The military system employs some of the country's finest physicians. But the examination also found doctors who failed several state medical board exams, doctors who had medical licenses revoked or suspended, doctors who lost their malpractice insurance - even doctors convicted of crimes.

The newspaper reviewed thousands of previously unreleased government records, interviewed more than 200 people in 12 states and analyzed more than a dozen computer databases, some obtained only after a federal judge ordered the military to release them. The examination found:

* The military health care system is a magnet for problem doctors, offering them jobs without the burdensome restrictions and liabilities faced by civilian doctors. Military doctors are not required to have malpractice insurance, they do not have to be licensed in states where they practice and they are virtually immune from being sued by their patients.

* The military doesn't warn the public of doctors whose mistakes cause injuries and even death. More than 75 military medical facilities never reported a doctor for medical malpractice to a database created by Congressto protect the public from problem doctors. Those same facilities were the targets of claims alleging more than 1,000 incidents of medical malpractice, several involving deaths.

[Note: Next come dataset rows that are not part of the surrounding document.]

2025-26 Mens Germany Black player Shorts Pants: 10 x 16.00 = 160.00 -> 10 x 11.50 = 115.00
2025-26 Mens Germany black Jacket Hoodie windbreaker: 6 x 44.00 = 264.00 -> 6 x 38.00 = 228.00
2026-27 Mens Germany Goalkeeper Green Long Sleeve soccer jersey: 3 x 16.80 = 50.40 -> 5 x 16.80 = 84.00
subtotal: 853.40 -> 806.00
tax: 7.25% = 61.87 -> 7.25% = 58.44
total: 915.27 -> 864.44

* At least 77 physicians without state medical licenses practiced in the services with "special" licenses issued only to doctors at military bases, Indian reservations, mental hospitals, prisons and labs handling organs for transplants. Nearly all the doctors either failed the state licensing exam or had no evidence in their files they took it. One failed 30 times.

* Nurses, physician assistants and even medical technicians take on greater responsibility in the military than in the civilian health care system. Deaths and injuries have been linked to this practice.

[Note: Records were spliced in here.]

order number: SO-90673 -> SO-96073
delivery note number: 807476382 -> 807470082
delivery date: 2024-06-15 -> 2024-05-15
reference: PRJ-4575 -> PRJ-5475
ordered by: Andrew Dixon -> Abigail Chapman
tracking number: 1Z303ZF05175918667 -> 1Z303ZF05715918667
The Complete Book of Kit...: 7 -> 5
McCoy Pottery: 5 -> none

* Even with good doctors the system often fails. That's because there is little or no continuity of care. Patients rarely choose the doctor they see, and many get a different doctor at every appointment. The chances of getting a bad doctor increase with every visit.

"I think if Mom and Dad send their sons and daughters in harm's way, they have an expectation that the medical care afforded them is as close to what they'd get at home as can be expected," said Donald A. Kroll, an Air Force Reserve doctor who heads the military committee for the American Society of Anesthesiologists. "Are they getting what they get at home? No."

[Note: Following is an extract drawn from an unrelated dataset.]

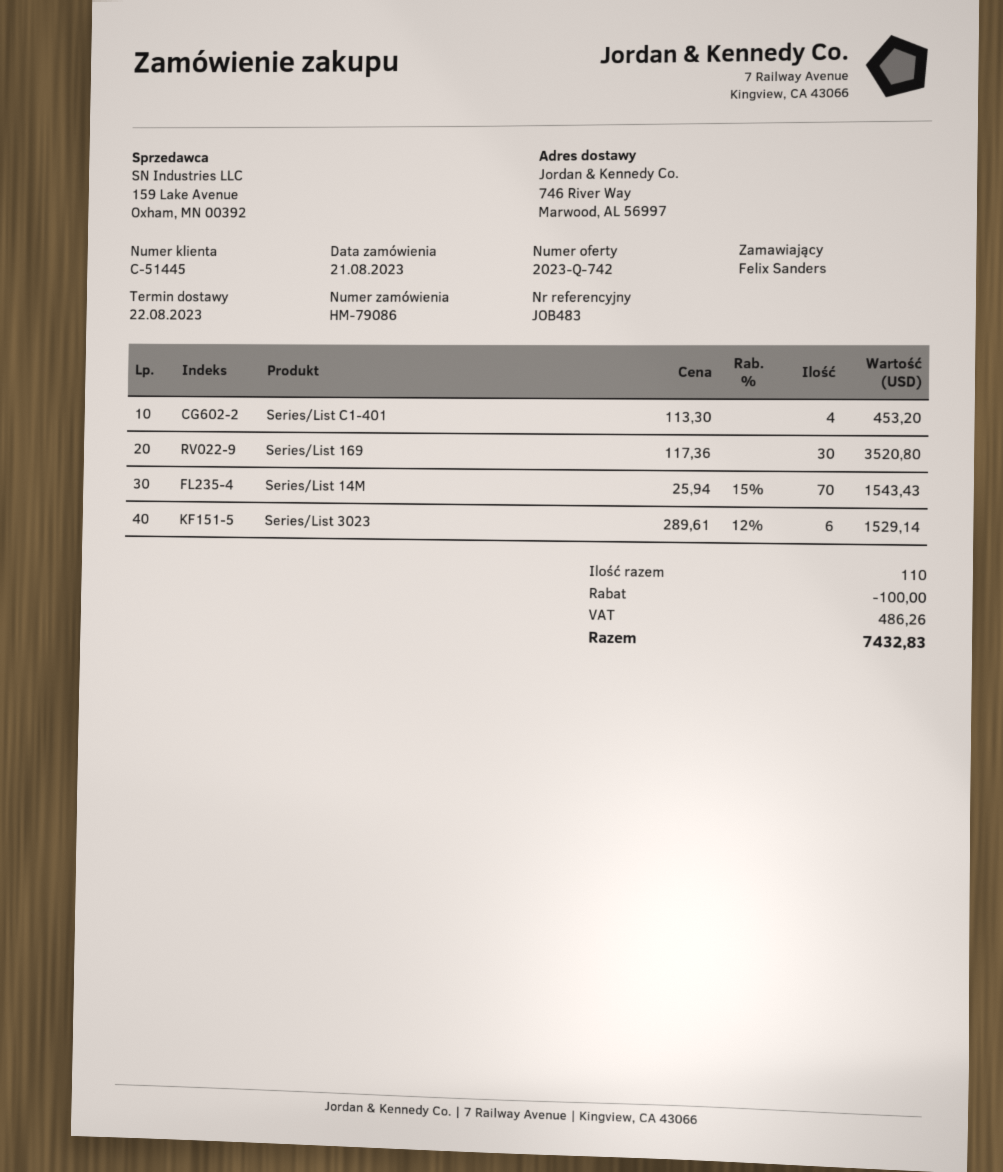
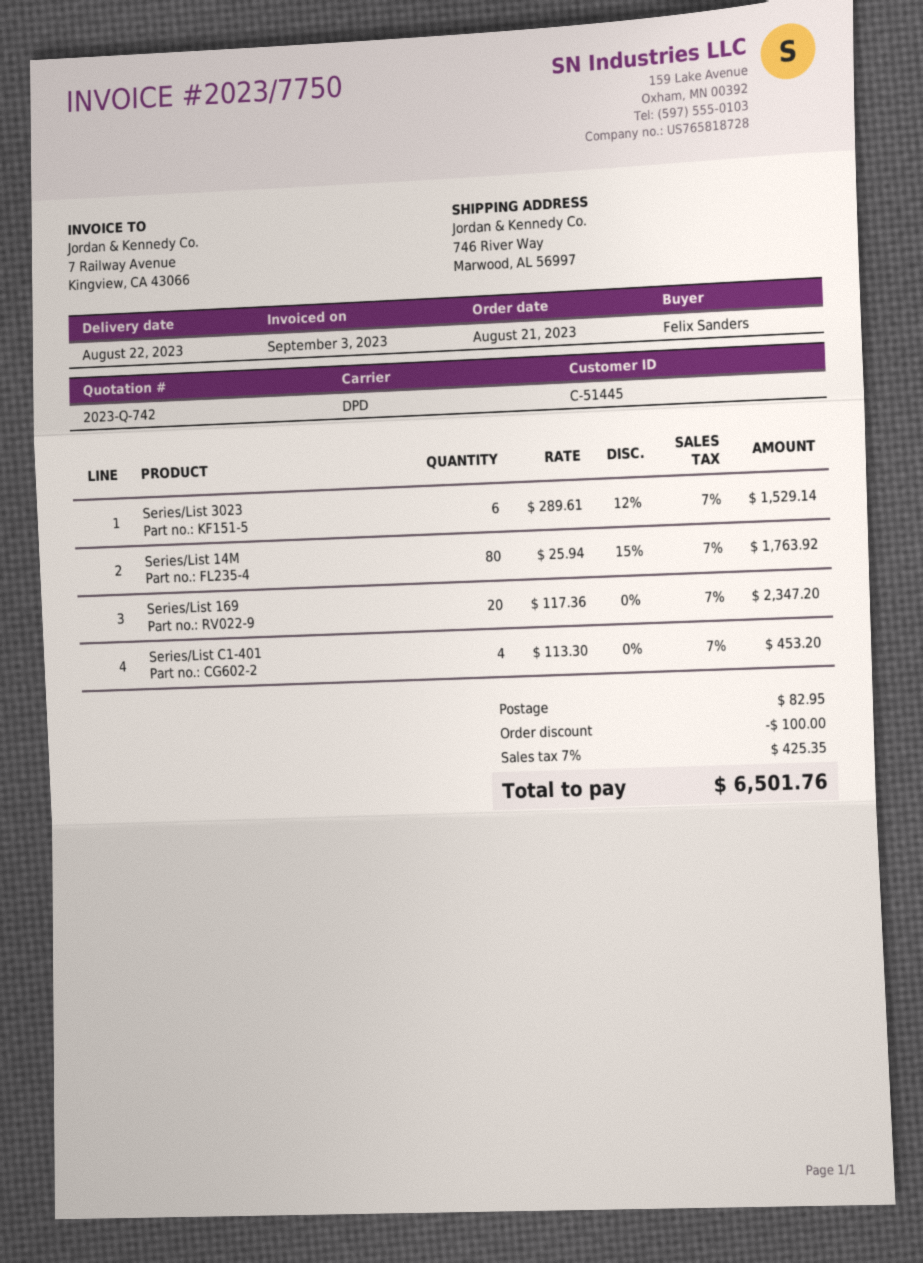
Series/List 169: 30 x 117.36 = 3520.80 -> 20 x 117.36 = 2347.20
Series/List 14M: 70 x 25.94 - 15% = 1543.43 -> 80 x 25.94 - 15% = 1763.92
shipping: none -> 82.95
tax: 486.26 -> 425.35
total: 7432.83 -> 6501.76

In a nine-page response to the newspaper's findings, Department of Defense health officials said differences between the civilian and military health care systems do not lesson the quality of care given to service members.

"Military medicine rates highly when measured against the variety of quality indicators used by industry to determine how well hospitals" perform," said John F. Mazzuchi, deputy assistant secretary of defense for clinical services. "The most important thing to us in military medicine is concern for the health and well-being of our patients."

Mazzuchi said the services have taken steps to correct two problems examined by newspaper.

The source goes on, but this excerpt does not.